Records provided START

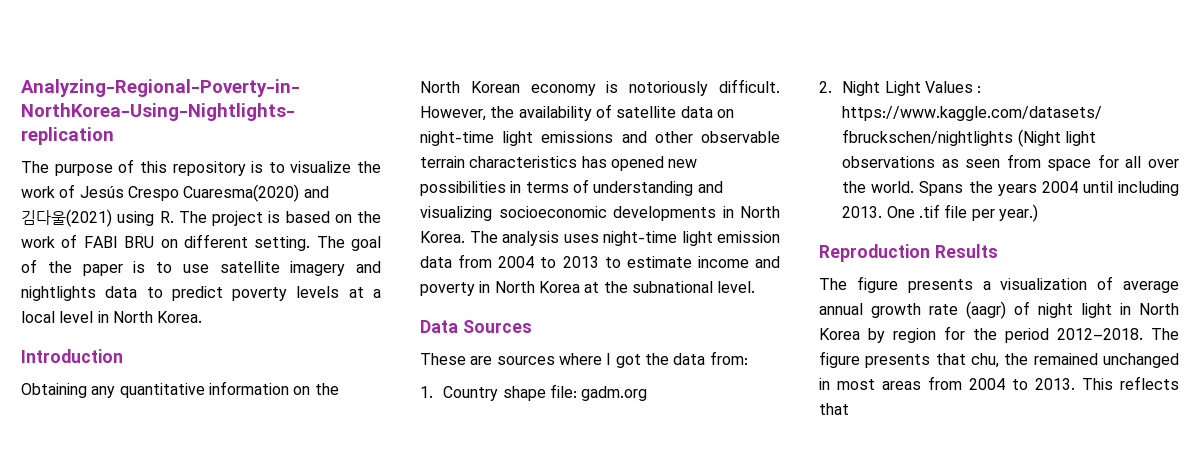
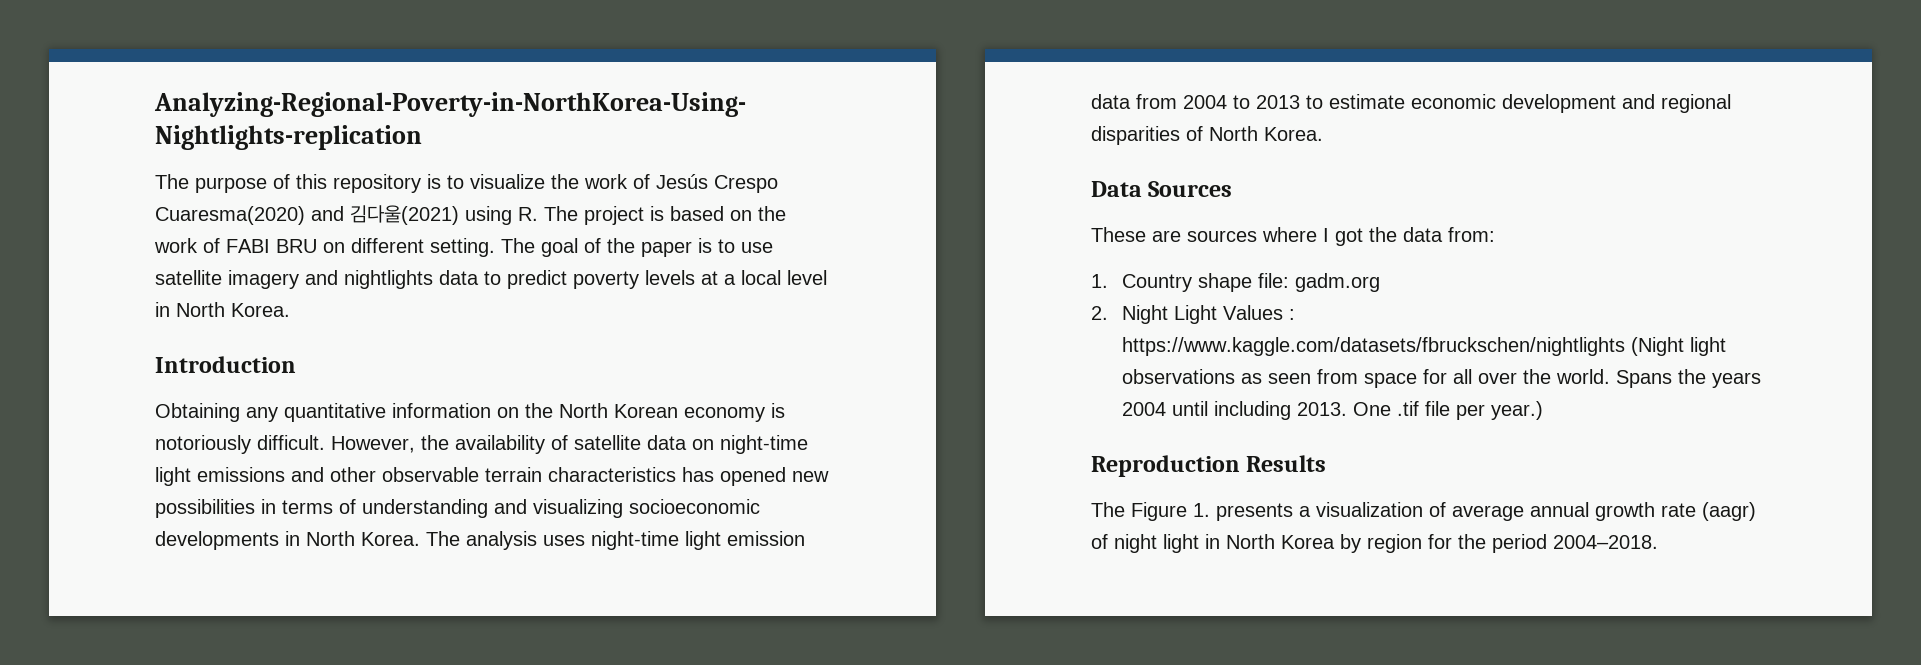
[697,256,780,268] [420,281,756,296] income and poverty in North Korea at the subnational level. -> [1411,94,1731,113] [1091,126,1323,145] economic development and regional disparities of North Korea.
[856,276,898,293] figure -> [1131,502,1210,521] Figure 1.
[1057,328,1179,340] [819,351,1179,368] [819,376,1179,390] [819,403,849,415] 2012–2018. The figure presents that chu, the remained unchanged in most areas from 2004 to 2013. This reflects that -> [1553,535,1658,549] 2004–2018.

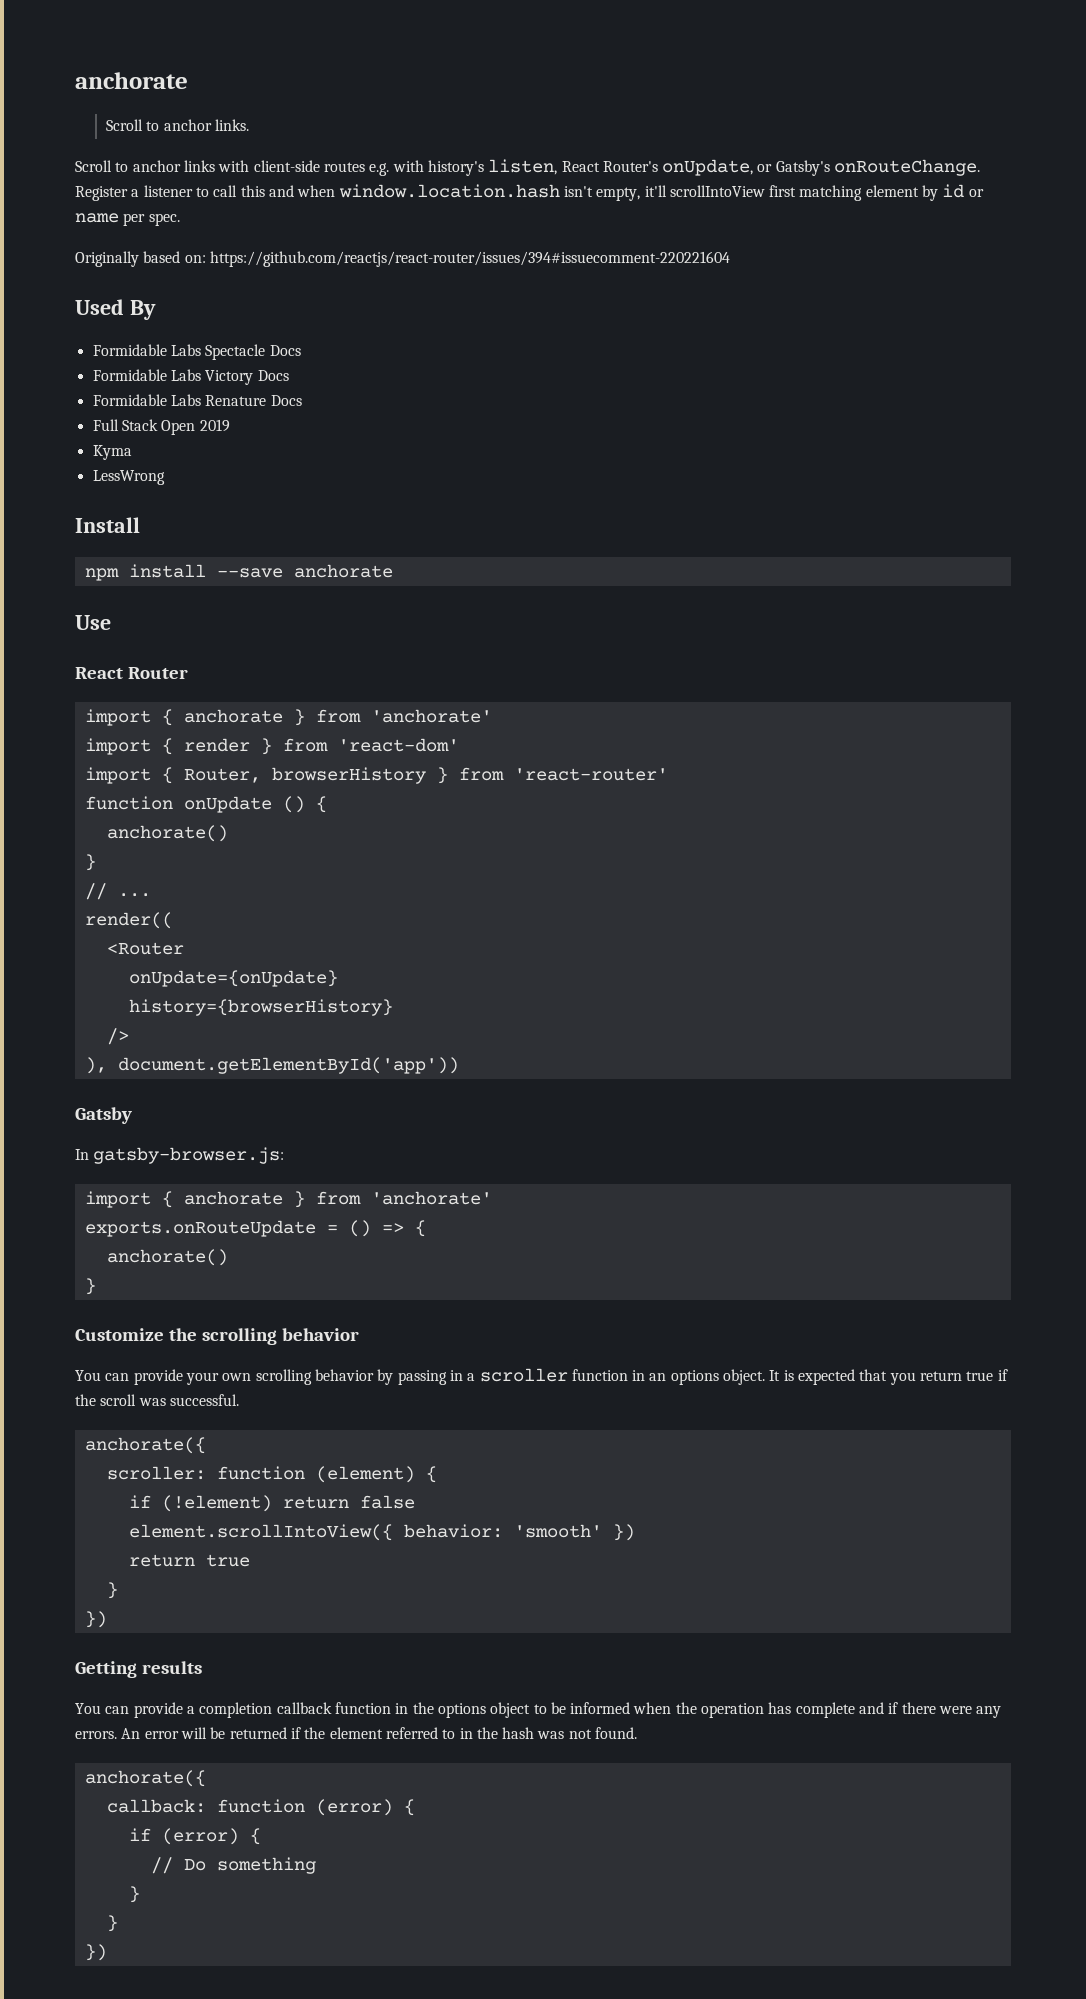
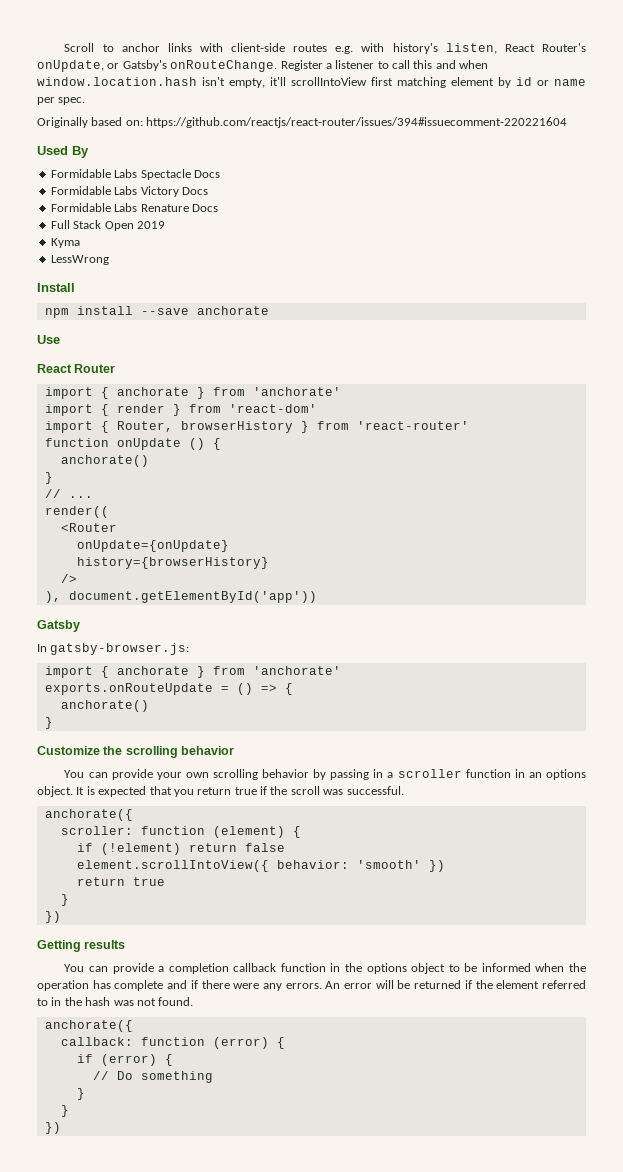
[75,72,188,89] [105,119,249,131] anchorate // Scroll to anchor links. // -> (64, 47) none

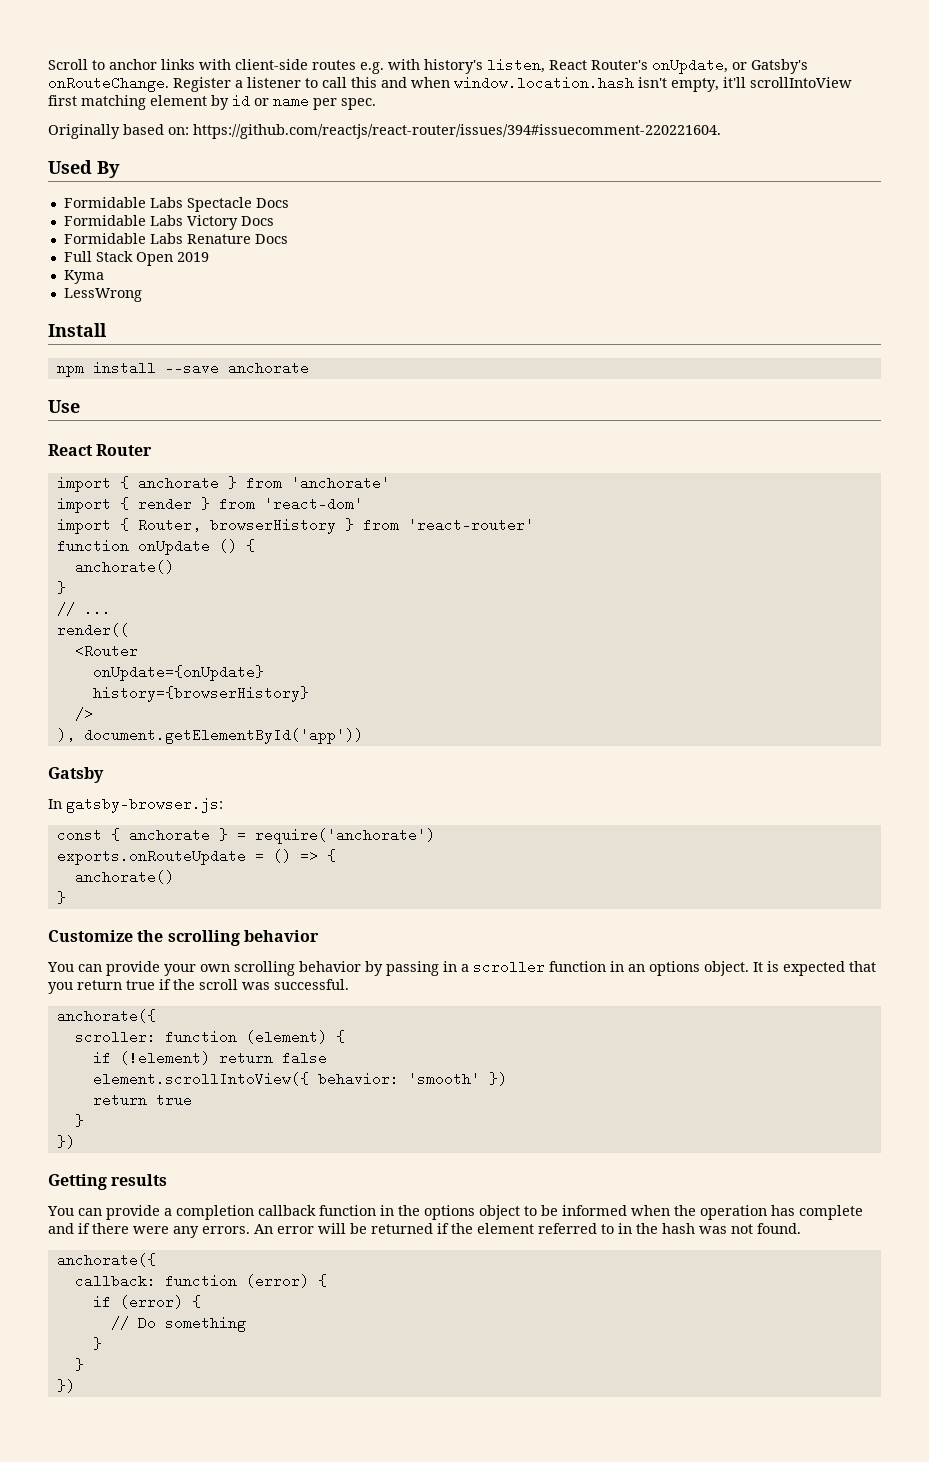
[146,117,568,128] https://github.com/reactjs/react-router/issues/394#issuecomment-220221604 -> [193,124,721,139] https://github.com/reactjs/react-router/issues/394#issuecomment-220221604.
[44,666,341,678] import { anchorate } from 'anchorate' -> [56,828,435,844] const { anchorate } = require('anchorate')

Records provided END

> **What to work on**
Your answer should be a precise transcript of the entries, minus the pictures.

> **Answer to the exercise**
[697,256,780,268] [420,281,756,296] income and poverty in North Korea at the subnational level. -> [1411,94,1731,113] [1091,126,1323,145] economic development and regional disparities of North Korea.
[856,276,898,293] figure -> [1131,502,1210,521] Figure 1.
[1057,328,1179,340] [819,351,1179,368] [819,376,1179,390] [819,403,849,415] 2012–2018. The figure presents that chu, the remained unchanged in most areas from 2004 to 2013. This reflects that -> [1553,535,1658,549] 2004–2018.

[75,72,188,89] [105,119,249,131] anchorate // Scroll to anchor links. // -> (64, 47) none

[146,117,568,128] https://github.com/reactjs/react-router/issues/394#issuecomment-220221604 -> [193,124,721,139] https://github.com/reactjs/react-router/issues/394#issuecomment-220221604.
[44,666,341,678] import { anchorate } from 'anchorate' -> [56,828,435,844] const { anchorate } = require('anchorate')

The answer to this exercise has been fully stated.